DATA EXCERPTS below:
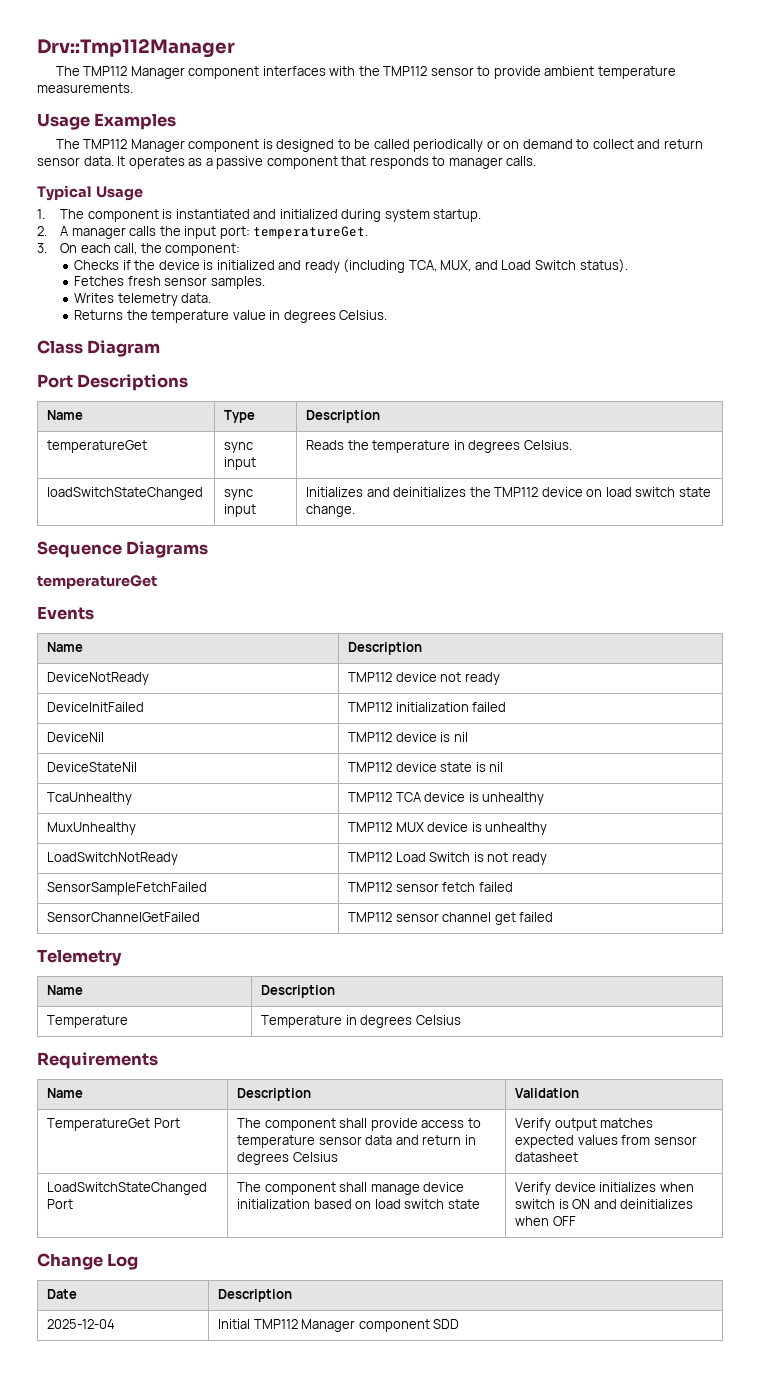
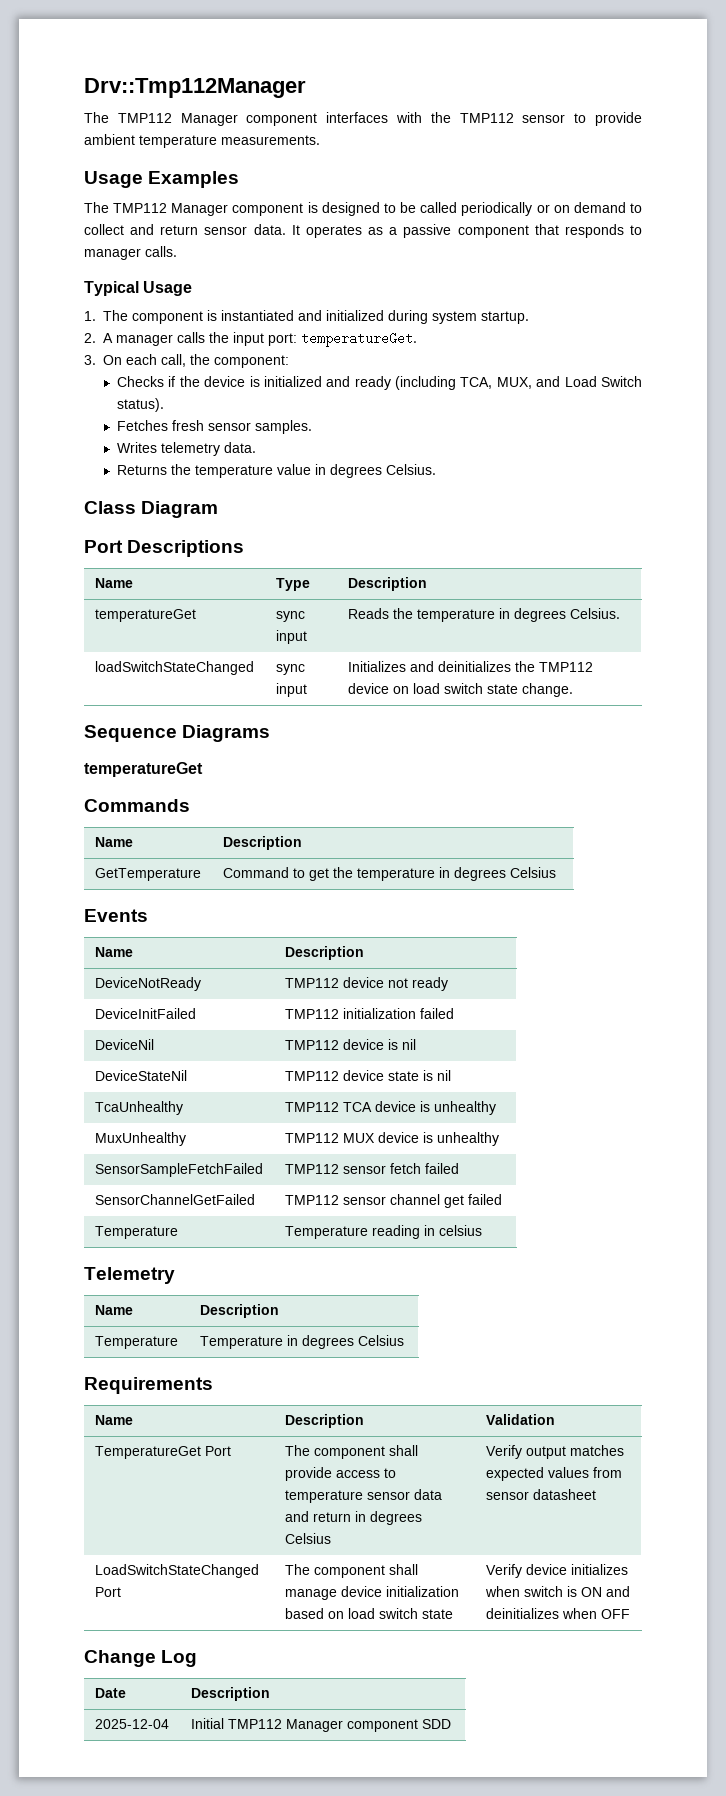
+ Commands
+ Name | Description
+ GetTemperature | Command to get the temperature in degrees Celsius
- LoadSwitchNotReady | TMP112 Load Switch is not ready
+ Temperature | Temperature reading in celsius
End of DATA EXCERPTS.
AIM OF THE EXERCISE —
Return all the data exactly, and keep the pictures out.

ANSWER FOR THIS EXERCISE —
+ Commands
+ Name | Description
+ GetTemperature | Command to get the temperature in degrees Celsius
- LoadSwitchNotReady | TMP112 Load Switch is not ready
+ Temperature | Temperature reading in celsius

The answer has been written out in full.